[Stored records]
------------

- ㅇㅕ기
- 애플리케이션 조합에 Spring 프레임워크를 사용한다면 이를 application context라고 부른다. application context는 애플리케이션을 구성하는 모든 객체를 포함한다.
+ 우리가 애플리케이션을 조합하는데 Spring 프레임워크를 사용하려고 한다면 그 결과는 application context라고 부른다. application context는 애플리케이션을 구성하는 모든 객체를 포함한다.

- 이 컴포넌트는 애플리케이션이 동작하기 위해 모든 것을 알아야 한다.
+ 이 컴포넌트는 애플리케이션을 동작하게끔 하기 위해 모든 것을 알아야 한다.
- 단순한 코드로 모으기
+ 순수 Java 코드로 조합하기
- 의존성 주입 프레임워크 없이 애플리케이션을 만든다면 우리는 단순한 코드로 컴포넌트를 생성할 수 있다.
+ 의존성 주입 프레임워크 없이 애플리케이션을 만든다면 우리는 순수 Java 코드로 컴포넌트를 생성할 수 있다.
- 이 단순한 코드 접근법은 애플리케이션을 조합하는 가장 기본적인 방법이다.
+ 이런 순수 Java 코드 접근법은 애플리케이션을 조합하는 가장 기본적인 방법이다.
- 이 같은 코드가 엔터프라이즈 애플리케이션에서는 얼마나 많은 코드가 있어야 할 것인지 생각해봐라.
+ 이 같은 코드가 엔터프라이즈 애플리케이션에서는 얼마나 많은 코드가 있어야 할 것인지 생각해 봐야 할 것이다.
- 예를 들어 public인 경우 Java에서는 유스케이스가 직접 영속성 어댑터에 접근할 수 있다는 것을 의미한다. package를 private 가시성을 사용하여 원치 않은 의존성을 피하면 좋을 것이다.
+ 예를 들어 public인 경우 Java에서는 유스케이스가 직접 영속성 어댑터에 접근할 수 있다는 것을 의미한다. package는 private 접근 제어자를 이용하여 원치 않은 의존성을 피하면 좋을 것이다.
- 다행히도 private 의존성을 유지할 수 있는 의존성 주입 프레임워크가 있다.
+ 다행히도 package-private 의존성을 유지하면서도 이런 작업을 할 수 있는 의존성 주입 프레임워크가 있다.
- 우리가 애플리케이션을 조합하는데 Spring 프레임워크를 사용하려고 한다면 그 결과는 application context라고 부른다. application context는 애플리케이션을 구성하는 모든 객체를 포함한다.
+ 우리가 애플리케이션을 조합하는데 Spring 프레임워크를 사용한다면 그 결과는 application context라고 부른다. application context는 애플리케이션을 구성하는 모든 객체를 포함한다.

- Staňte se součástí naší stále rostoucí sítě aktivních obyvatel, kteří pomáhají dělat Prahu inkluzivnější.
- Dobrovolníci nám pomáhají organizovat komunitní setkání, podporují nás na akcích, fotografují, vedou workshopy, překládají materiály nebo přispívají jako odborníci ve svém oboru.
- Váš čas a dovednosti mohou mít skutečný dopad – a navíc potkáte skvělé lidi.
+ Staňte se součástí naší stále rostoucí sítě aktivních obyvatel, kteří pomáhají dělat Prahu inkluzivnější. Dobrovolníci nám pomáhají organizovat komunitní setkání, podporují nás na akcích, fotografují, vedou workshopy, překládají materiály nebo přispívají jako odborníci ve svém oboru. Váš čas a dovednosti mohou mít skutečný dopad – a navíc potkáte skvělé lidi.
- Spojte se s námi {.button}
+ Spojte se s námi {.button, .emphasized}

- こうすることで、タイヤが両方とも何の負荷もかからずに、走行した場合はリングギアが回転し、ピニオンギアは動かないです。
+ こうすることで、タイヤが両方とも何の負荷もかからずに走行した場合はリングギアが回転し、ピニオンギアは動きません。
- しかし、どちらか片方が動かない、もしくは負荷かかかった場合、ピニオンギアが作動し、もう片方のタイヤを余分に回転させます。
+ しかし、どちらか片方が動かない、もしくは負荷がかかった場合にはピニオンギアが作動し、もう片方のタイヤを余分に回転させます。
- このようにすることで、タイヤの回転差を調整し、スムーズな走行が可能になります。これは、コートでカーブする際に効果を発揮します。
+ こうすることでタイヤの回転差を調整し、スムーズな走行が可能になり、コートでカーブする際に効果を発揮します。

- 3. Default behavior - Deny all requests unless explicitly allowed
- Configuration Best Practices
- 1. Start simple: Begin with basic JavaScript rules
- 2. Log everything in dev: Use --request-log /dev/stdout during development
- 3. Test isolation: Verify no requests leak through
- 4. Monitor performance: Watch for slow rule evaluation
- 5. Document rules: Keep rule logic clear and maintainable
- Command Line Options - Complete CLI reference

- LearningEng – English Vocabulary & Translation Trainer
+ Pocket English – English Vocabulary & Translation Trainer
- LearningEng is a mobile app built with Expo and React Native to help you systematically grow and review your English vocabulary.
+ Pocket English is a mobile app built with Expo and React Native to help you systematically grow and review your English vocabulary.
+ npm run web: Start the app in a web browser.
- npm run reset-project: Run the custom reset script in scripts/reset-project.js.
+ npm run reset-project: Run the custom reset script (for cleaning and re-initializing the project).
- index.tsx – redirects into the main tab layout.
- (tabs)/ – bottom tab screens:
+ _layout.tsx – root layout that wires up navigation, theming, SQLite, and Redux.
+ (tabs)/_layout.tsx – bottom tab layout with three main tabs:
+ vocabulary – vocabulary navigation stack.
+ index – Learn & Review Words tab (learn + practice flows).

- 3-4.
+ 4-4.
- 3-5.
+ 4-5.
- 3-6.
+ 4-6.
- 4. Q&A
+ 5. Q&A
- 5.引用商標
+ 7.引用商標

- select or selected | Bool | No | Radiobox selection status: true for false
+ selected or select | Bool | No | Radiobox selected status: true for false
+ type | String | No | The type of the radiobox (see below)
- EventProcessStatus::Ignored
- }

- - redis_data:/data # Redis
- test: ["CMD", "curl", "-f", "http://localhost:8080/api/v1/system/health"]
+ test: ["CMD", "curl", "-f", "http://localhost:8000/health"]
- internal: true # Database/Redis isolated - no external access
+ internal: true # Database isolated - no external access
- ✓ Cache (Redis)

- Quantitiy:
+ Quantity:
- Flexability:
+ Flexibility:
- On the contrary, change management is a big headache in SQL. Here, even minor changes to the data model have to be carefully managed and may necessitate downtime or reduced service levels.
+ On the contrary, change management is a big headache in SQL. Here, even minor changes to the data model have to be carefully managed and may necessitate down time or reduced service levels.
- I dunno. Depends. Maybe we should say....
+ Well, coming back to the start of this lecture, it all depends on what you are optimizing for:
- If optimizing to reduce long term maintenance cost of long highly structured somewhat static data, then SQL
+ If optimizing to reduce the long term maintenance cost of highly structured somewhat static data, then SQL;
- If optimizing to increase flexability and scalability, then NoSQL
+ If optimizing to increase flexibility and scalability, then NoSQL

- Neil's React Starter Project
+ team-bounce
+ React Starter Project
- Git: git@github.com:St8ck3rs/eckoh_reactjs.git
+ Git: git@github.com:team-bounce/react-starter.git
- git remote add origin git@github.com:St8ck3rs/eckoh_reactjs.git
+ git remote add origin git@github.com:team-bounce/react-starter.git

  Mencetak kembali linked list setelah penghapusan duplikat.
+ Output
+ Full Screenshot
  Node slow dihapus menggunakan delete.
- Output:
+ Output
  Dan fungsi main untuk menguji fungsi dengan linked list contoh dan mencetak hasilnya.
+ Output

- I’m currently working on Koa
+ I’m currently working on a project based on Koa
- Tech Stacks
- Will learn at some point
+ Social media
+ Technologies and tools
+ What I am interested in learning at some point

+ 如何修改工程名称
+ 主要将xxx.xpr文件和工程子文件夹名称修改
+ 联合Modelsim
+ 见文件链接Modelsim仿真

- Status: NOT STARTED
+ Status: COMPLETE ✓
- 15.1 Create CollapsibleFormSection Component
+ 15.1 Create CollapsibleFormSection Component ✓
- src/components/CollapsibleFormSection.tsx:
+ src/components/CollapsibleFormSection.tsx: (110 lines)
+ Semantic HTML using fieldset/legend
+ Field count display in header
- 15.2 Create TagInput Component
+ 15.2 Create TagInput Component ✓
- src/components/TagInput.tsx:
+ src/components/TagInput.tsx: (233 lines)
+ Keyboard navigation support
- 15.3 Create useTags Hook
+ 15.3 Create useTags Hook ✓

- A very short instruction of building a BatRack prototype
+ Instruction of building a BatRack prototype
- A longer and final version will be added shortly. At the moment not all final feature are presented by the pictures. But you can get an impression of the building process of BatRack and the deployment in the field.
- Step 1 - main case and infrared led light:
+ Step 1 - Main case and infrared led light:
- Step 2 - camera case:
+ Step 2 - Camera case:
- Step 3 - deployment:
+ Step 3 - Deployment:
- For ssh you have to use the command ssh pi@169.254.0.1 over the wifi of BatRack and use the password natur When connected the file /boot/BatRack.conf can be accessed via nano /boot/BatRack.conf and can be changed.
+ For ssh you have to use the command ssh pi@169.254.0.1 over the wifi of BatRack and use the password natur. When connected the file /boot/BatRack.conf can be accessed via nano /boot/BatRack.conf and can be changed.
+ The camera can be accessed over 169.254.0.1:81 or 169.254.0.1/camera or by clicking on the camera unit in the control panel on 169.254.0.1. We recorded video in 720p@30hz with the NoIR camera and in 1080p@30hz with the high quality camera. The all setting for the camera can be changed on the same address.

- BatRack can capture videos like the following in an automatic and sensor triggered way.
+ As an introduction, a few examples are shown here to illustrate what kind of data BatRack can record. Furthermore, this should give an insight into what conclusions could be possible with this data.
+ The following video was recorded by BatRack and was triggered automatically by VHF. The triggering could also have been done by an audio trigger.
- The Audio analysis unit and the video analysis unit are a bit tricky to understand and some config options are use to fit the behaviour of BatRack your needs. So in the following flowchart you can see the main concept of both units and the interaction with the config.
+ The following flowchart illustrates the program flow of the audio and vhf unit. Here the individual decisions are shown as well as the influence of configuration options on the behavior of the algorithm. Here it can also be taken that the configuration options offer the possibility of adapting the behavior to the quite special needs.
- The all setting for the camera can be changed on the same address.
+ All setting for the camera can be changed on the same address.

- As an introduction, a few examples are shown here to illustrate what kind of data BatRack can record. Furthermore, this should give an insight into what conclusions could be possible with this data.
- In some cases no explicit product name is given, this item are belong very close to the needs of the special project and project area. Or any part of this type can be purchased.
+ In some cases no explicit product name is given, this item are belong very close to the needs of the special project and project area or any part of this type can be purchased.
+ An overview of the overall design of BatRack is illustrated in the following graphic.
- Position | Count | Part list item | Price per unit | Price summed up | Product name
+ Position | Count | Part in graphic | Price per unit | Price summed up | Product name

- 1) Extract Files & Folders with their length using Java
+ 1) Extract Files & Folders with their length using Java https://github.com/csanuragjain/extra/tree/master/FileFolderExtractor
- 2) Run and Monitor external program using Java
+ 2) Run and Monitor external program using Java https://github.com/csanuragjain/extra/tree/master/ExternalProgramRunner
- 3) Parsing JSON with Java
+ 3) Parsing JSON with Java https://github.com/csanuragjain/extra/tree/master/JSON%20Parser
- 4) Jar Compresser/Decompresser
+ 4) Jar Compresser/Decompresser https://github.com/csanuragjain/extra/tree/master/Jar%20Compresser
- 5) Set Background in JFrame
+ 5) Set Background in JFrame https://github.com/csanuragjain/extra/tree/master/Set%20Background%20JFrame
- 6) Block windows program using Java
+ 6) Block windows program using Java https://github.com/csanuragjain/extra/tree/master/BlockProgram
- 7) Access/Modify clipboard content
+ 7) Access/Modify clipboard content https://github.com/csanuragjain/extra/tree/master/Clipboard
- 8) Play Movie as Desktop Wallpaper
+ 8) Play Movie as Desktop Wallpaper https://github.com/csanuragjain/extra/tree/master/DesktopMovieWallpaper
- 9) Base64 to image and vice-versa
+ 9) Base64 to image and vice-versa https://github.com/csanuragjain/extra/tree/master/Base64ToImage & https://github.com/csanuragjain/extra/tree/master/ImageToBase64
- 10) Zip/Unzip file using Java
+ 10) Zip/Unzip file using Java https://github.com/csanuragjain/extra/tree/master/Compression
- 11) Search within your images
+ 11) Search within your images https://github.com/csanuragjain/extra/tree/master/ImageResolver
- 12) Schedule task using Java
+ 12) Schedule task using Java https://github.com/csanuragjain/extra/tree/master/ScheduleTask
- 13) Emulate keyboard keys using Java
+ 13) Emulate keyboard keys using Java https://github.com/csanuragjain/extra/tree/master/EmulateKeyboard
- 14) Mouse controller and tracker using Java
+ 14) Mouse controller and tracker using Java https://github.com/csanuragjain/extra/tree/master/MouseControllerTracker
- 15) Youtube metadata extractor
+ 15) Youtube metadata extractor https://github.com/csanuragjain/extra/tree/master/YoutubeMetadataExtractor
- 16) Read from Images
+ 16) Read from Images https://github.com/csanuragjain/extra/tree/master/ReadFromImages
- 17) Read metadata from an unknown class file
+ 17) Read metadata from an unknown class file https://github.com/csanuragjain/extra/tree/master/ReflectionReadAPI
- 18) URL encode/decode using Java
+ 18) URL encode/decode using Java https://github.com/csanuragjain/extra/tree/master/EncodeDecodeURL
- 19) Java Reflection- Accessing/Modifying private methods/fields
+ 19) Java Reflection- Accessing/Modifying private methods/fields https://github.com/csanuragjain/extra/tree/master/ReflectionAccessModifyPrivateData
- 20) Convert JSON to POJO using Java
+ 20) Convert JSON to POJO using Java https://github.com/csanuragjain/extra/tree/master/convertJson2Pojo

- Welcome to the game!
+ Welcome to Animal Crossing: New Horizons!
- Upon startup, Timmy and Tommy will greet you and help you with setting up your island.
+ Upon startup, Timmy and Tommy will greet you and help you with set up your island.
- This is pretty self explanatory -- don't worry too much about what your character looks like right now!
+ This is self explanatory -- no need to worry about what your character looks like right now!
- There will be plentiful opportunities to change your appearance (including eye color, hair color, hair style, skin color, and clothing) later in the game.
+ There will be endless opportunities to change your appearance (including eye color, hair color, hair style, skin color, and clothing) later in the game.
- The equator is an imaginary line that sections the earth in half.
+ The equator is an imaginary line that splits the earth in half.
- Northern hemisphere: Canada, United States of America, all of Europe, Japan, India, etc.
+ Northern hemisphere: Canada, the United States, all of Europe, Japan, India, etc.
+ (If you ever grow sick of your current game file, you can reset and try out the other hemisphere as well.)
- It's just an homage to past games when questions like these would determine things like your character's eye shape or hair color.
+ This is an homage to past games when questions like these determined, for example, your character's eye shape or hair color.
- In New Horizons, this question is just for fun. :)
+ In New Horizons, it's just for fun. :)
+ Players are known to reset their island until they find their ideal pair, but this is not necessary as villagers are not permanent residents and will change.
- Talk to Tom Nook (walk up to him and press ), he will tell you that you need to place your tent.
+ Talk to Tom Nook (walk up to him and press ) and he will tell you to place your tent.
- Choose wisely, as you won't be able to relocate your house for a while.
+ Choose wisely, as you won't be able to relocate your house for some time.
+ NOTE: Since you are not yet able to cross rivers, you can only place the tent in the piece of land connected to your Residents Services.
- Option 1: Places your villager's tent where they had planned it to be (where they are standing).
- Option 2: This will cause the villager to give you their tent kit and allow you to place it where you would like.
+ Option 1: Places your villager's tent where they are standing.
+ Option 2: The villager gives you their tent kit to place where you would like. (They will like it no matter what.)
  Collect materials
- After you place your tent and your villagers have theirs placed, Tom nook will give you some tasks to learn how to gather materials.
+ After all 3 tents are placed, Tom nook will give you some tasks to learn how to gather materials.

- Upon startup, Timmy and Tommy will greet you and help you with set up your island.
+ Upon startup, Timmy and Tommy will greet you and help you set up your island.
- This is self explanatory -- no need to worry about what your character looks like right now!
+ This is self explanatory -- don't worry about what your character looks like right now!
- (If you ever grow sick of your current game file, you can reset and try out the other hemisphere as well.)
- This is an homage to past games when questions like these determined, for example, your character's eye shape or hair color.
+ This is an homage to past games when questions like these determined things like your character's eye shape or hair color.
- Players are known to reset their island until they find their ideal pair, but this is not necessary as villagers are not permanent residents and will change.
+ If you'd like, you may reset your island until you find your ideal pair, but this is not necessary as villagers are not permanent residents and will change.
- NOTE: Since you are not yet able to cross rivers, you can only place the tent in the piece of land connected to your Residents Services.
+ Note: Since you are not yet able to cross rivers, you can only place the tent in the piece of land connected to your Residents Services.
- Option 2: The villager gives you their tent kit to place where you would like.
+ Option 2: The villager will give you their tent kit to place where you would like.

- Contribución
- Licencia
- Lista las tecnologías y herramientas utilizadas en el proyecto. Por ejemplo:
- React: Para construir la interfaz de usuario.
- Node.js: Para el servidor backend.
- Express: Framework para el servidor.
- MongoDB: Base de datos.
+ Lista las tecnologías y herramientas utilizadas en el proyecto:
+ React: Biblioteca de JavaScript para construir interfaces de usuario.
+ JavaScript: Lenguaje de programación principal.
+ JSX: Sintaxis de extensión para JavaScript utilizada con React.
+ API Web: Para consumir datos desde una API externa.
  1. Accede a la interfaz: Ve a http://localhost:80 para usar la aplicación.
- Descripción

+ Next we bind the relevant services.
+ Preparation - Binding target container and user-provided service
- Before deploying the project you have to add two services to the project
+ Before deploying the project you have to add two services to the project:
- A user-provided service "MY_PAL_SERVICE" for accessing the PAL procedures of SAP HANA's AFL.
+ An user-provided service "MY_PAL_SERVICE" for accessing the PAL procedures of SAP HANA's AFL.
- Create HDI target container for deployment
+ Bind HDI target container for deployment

------------

→ **Activity**: Where a line in the entries holds "including", copy that line.

→ **Response area**:
- There will be plentiful opportunities to change your appearance (including eye color, hair color, hair style, skin color, and clothing) later in the game.
+ There will be endless opportunities to change your appearance (including eye color, hair color, hair style, skin color, and clothing) later in the game.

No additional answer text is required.